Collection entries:
=== Begin Enclosure ===

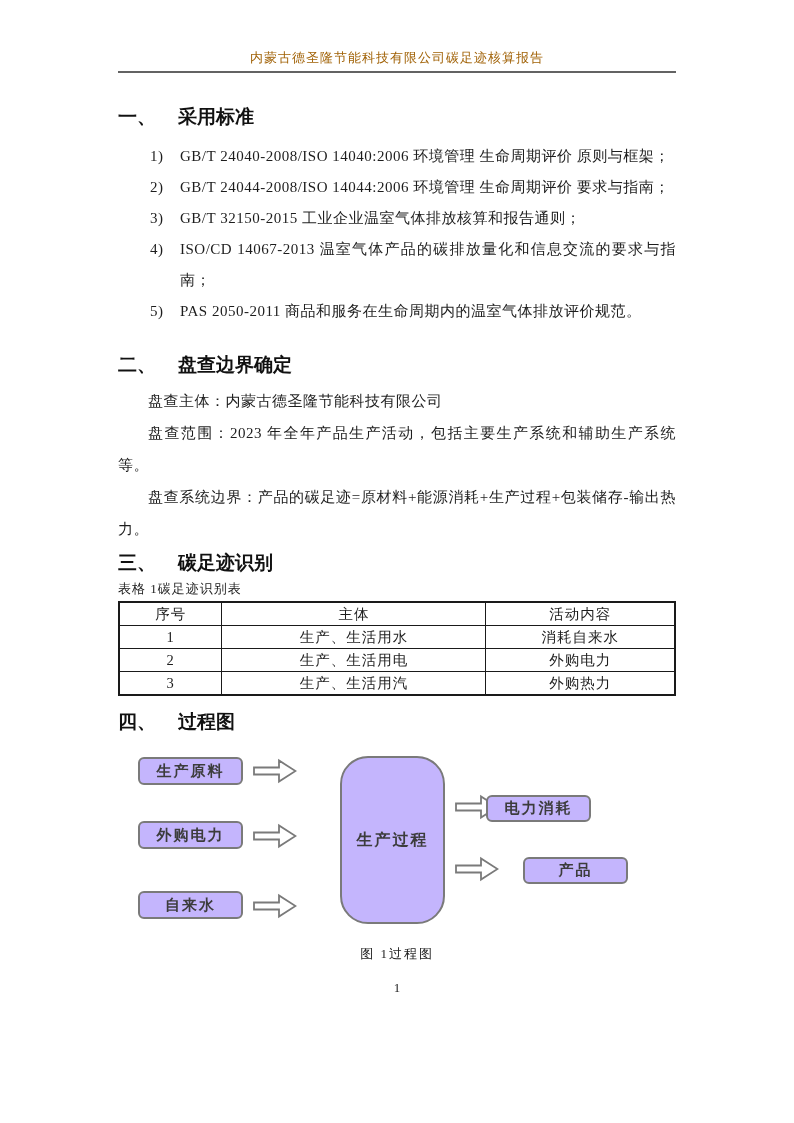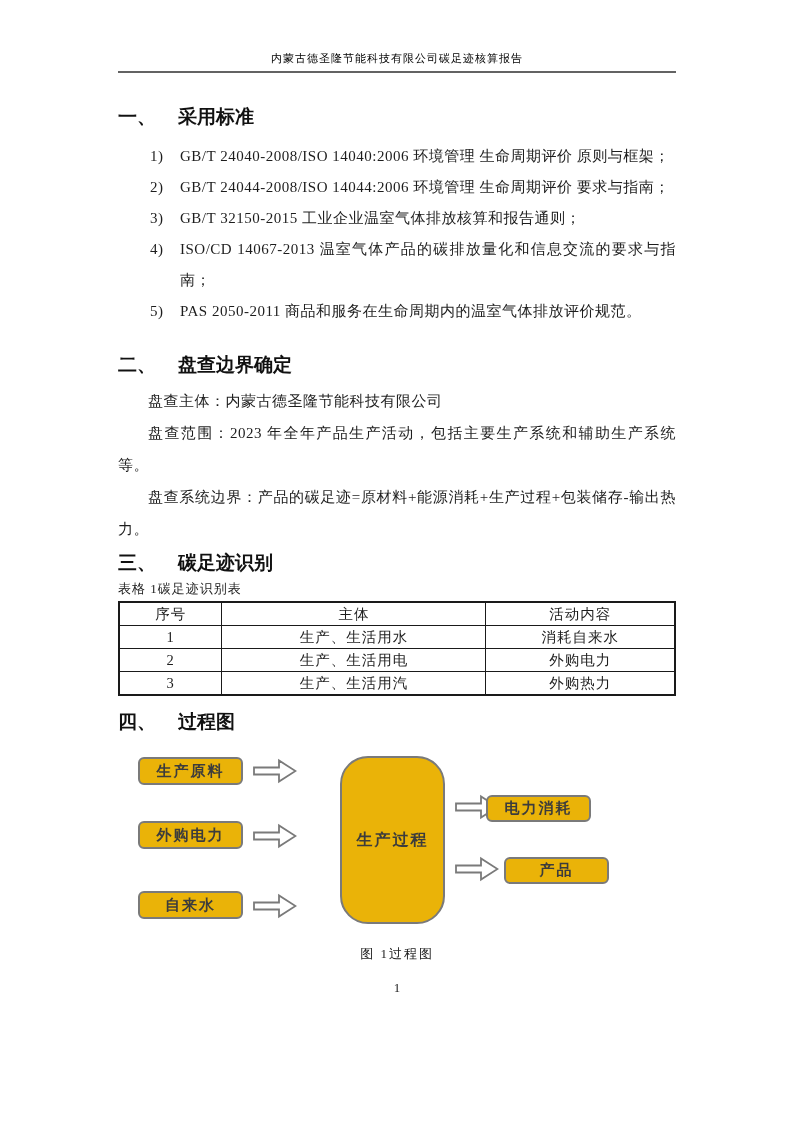--- a/index.html
+++ b/index.html
@@ -5,21 +5,21 @@
   html,body{margin:0;padding:0;background:#fff;}
   .page{
     position:relative;
     width:794px;height:1123px;
     margin:0 auto;background:#fff;
     font-family:"Liberation Serif","DejaVu Serif",serif;
     color:#1d1d1d;overflow:hidden;
   }
   .running-head{
     padding-top:50px;text-align:center;
-    font-size:11px;letter-spacing:1px;color:#000000;line-height:16px;
+    font-size:13px;letter-spacing:1px;color:#a16207;line-height:16px;
   }
   .head-rule{margin:5px 118px 0 118px;border-bottom:2px solid #636363;}
   .content{margin:0 118px;width:558px;}
   .sec-heading{
     font-family:"Liberation Sans","DejaVu Sans",sans-serif;
     font-weight:bold;font-size:19px;line-height:28px;color:#111;
   }
   .sec-heading .num{display:inline-block;width:60px;}
   .h1{margin-top:30px;}
   .h2{margin-top:24px;}
@@ -44,21 +44,21 @@
   }
   table.id-table th,table.id-table td{
     border:1px solid #1a1a1a;text-align:center;
     font-weight:normal;font-size:14.5px;height:22px;padding:0;
     letter-spacing:1px;
   }
   col.c1{width:18.5%;}col.c2{width:47.5%;}col.c3{width:34%;}
   .diagram{position:relative;height:192px;margin-top:8px;}
   .dg-box{
     position:absolute;box-sizing:border-box;
-    border:2px solid #7a7a7a;border-radius:6px;background:#eab308;
+    border:2px solid #7a7a7a;border-radius:6px;background:#c4b5fd;
     display:flex;align-items:center;justify-content:center;
     font-family:"Liberation Sans","DejaVu Sans",sans-serif;
     font-weight:bold;font-size:15px;color:#3c3c3c;letter-spacing:2px;text-align:right;
   }
   .dg-process{border-radius:28px;font-size:16px;}
   .dg-arrow{position:absolute;width:44px;height:26px;}
   .fig-caption{margin-top:8px;text-align:center;font-size:13px;line-height:20px;letter-spacing:2px;}
   .page-num{margin-top:14px;text-align:center;font-size:13px;line-height:20px;}
 </style>
 </head>
@@ -165,21 +165,21 @@
       <div class="dg-box dg-process" style="left:222px;top:12px;width:105px;height:168px;">生产过程</div>
 
       <svg class="dg-arrow" style="left:337px;top:50px;" viewBox="0 0 44 26">
           <path d="M1 9.5 H26 V2.5 L42.5 13 L26 23.5 V16.5 H1 Z" fill="#ffffff" stroke="#7a7a7a" stroke-width="1.8" stroke-linejoin="miter"></path>
         </svg>
       <svg class="dg-arrow" style="left:337px;top:112px;" viewBox="0 0 44 26">
           <path d="M1 9.5 H26 V2.5 L42.5 13 L26 23.5 V16.5 H1 Z" fill="#ffffff" stroke="#7a7a7a" stroke-width="1.8" stroke-linejoin="miter"></path>
         </svg>
 
       <div class="dg-box" style="left:368px;top:51px;width:105px;height:27px;">电力消耗</div>
-      <div class="dg-box" style="left:386px;top:113px;width:105px;height:27px;">产品</div>
+      <div class="dg-box" style="left:405px;top:113px;width:105px;height:27px;">产品</div>
     </div>
 
     <div class="fig-caption">图 1过程图</div>
 
     <div class="page-num">1</div>
 
   </div>
 </div>
 
 </body></html>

=== End Enclosure ===

__Task prompt__: A faithful copy of all the data above, without its pictures, is the expected result.

__Expected answer__:
--- a/index.html
+++ b/index.html
@@ -5,21 +5,21 @@
   html,body{margin:0;padding:0;background:#fff;}
   .page{
     position:relative;
     width:794px;height:1123px;
     margin:0 auto;background:#fff;
     font-family:"Liberation Serif","DejaVu Serif",serif;
     color:#1d1d1d;overflow:hidden;
   }
   .running-head{
     padding-top:50px;text-align:center;
-    font-size:11px;letter-spacing:1px;color:#000000;line-height:16px;
+    font-size:13px;letter-spacing:1px;color:#a16207;line-height:16px;
   }
   .head-rule{margin:5px 118px 0 118px;border-bottom:2px solid #636363;}
   .content{margin:0 118px;width:558px;}
   .sec-heading{
     font-family:"Liberation Sans","DejaVu Sans",sans-serif;
     font-weight:bold;font-size:19px;line-height:28px;color:#111;
   }
   .sec-heading .num{display:inline-block;width:60px;}
   .h1{margin-top:30px;}
   .h2{margin-top:24px;}
@@ -44,21 +44,21 @@
   }
   table.id-table th,table.id-table td{
     border:1px solid #1a1a1a;text-align:center;
     font-weight:normal;font-size:14.5px;height:22px;padding:0;
     letter-spacing:1px;
   }
   col.c1{width:18.5%;}col.c2{width:47.5%;}col.c3{width:34%;}
   .diagram{position:relative;height:192px;margin-top:8px;}
   .dg-box{
     position:absolute;box-sizing:border-box;
-    border:2px solid #7a7a7a;border-radius:6px;background:#eab308;
+    border:2px solid #7a7a7a;border-radius:6px;background:#c4b5fd;
     display:flex;align-items:center;justify-content:center;
     font-family:"Liberation Sans","DejaVu Sans",sans-serif;
     font-weight:bold;font-size:15px;color:#3c3c3c;letter-spacing:2px;text-align:right;
   }
   .dg-process{border-radius:28px;font-size:16px;}
   .dg-arrow{position:absolute;width:44px;height:26px;}
   .fig-caption{margin-top:8px;text-align:center;font-size:13px;line-height:20px;letter-spacing:2px;}
   .page-num{margin-top:14px;text-align:center;font-size:13px;line-height:20px;}
 </style>
 </head>
@@ -165,21 +165,21 @@
       <div class="dg-box dg-process" style="left:222px;top:12px;width:105px;height:168px;">生产过程</div>
 
       <svg class="dg-arrow" style="left:337px;top:50px;" viewBox="0 0 44 26">
           <path d="M1 9.5 H26 V2.5 L42.5 13 L26 23.5 V16.5 H1 Z" fill="#ffffff" stroke="#7a7a7a" stroke-width="1.8" stroke-linejoin="miter"></path>
         </svg>
       <svg class="dg-arrow" style="left:337px;top:112px;" viewBox="0 0 44 26">
           <path d="M1 9.5 H26 V2.5 L42.5 13 L26 23.5 V16.5 H1 Z" fill="#ffffff" stroke="#7a7a7a" stroke-width="1.8" stroke-linejoin="miter"></path>
         </svg>
 
       <div class="dg-box" style="left:368px;top:51px;width:105px;height:27px;">电力消耗</div>
-      <div class="dg-box" style="left:386px;top:113px;width:105px;height:27px;">产品</div>
+      <div class="dg-box" style="left:405px;top:113px;width:105px;height:27px;">产品</div>
     </div>
 
     <div class="fig-caption">图 1过程图</div>
 
     <div class="page-num">1</div>
 
   </div>
 </div>
 
 </body></html>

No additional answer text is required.